Методические подходы к сравнительной оценке клеточных реакций врожденного иммунитета у моллюсков Pomacea sp. (Caenogastropoda, Ampullariidae) при экспериментальном асептическом воспалении
Одной из существенных методических проблем, возникающих при исследовании клеток врожденного иммунитета беспозвоночных животных, является непригодность культуральных сред и даже солевых растворов, предназначенных для млекопитающих и человека.
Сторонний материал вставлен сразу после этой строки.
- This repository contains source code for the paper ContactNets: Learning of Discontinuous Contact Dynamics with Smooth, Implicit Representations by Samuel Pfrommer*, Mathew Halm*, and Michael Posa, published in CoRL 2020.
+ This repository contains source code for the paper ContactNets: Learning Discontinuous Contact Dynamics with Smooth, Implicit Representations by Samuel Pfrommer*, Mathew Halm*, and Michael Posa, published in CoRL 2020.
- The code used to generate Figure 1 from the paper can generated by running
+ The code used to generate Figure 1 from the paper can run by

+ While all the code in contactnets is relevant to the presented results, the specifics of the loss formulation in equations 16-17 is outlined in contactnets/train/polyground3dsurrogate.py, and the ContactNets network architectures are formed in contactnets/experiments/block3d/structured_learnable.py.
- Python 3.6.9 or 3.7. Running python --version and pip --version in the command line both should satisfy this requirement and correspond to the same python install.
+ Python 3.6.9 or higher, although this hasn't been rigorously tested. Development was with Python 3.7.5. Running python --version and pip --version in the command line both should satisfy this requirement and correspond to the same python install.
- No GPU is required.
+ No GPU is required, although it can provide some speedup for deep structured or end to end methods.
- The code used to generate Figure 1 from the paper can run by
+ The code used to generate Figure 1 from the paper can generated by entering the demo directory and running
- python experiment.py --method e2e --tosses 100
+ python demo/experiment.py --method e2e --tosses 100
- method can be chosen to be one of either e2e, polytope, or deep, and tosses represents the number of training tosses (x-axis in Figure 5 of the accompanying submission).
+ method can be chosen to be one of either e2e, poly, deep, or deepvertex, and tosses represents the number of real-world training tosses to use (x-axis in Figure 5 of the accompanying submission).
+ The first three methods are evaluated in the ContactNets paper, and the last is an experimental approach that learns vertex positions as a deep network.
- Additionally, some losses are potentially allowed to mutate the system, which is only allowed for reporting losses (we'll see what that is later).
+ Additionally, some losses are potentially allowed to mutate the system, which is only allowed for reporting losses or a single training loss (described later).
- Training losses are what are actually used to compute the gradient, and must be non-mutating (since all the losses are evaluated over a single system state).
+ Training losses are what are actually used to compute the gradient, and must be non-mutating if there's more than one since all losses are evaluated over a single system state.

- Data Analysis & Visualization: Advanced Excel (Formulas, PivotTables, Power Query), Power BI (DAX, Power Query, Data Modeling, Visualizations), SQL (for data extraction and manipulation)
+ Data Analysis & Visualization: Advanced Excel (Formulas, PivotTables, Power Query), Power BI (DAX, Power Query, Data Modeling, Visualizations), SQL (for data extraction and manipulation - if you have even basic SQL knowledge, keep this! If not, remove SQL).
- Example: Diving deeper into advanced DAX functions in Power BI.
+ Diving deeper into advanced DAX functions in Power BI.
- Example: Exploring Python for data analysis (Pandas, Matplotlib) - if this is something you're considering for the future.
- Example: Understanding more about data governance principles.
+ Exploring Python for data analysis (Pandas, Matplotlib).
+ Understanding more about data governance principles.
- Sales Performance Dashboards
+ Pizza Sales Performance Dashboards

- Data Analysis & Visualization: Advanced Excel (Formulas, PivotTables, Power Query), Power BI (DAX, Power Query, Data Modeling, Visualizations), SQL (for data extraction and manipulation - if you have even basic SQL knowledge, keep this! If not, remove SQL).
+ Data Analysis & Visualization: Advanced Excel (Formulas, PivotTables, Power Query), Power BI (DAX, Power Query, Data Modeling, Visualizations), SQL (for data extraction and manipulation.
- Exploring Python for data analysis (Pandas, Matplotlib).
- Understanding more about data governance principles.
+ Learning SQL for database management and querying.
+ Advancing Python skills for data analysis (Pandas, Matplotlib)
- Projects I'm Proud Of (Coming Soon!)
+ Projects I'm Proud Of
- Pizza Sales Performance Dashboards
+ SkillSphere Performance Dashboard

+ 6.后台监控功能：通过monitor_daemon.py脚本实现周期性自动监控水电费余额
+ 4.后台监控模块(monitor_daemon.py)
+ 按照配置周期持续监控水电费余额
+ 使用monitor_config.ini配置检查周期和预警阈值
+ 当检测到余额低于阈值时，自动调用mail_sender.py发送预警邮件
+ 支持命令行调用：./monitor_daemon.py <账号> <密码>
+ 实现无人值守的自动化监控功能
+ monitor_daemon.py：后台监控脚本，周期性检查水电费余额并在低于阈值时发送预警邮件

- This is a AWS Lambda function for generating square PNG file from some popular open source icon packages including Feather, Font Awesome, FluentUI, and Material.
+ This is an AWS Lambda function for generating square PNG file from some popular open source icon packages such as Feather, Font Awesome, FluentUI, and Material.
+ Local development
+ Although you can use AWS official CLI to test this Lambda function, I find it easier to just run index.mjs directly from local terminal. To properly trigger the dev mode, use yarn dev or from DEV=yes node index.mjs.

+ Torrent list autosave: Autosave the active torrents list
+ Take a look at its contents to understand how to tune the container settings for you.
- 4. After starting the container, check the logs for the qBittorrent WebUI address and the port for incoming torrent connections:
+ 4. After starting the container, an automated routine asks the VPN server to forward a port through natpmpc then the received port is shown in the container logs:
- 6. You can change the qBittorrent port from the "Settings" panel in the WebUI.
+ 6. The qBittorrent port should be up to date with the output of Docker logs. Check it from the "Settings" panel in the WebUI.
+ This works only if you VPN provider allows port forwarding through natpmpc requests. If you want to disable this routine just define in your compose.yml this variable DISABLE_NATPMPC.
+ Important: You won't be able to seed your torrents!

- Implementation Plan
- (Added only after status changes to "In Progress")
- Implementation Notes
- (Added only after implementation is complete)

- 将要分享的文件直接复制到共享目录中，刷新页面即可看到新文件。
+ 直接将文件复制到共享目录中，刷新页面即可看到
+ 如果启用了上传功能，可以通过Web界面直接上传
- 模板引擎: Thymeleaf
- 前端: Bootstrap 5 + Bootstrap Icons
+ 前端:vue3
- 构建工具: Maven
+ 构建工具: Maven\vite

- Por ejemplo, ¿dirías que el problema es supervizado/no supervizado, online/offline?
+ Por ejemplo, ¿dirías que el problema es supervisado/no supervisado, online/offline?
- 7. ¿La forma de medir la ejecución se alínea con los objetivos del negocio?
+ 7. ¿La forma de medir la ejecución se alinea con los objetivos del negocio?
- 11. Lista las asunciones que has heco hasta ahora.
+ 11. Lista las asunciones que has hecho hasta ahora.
Другой важный методический момент – значительно выраженные реакции коагуляции, играющие важнейшую защитную роль у всех беспозвоночных животных, но проявляющиеся in vitro в клеточных суспензиях, приготовленных даже на оптимальных для данного животного солевых растворах. Для решения этой проблемы современные исследователи широко используют даже в функциональных тестах антикоагуляционный буфер с этилендиаминтетрауксусной кислотой (ЭДТА). С позиций традиционных подходов иммунологии млекопитающих использование ЭДТА возможно только для исследования морфологии
клеток, но не их функций. Цель работы – адаптация методических подходов к сравнительной оценке клеточных реакций врожденного иммунитета у моллюсков Pomacea sp. при экспериментальном
асептическом воспалении. Для оценки функций фагоцитирующих клеток у моллюсков Pomacea sp. мы использовали полный солевый раствор (ПСР) с оптимальными концентрациями глюкозы, ионов кальция, магния с обязательным добавлением для предотвращения коагуляции, клеточной агрегации и дегрануляции вместо ЭДТА натриевой соли гепарина в концентрации 100 ЕД/мл (ПСР-геп). В специально проведенном эксперименте показано, что при инкубации клеток гемолимфы в этом растворе сохраняется их жизнеспособность, оцениваемая методом проточной лазерной цитометрии при инкубации с аннексином V-PE (PE Annexin V) и 7-аминоактиномицином D (7-AAD), а также в тесте с трипановым синим. Показана возможность исследования с использованием ПСР-геп поглотительной активности и ацидификации фагосом лейкоцитов гемолимфы, органа кроветворения (почки) и
очага воспаления, индуцированного внутримышечным введением стерильной суспензии зимозана. В отличие от моллюсков Lymnaea stagnalis и Biomphalaria glabrata, у которых хорошо документирована
продукция активных форм кислорода фагоцитами в реакции люминолзависимой хемилюминисценции, мы не смогли индуцировать эту реакцию у моллюсков Pomacea sp. В специально проведенном
эксперименте мы не выявили влияния натриевой соли гепарина в концентрации 100 ЕД/мл на продукцию активных форм кислорода фагоцитами крыс.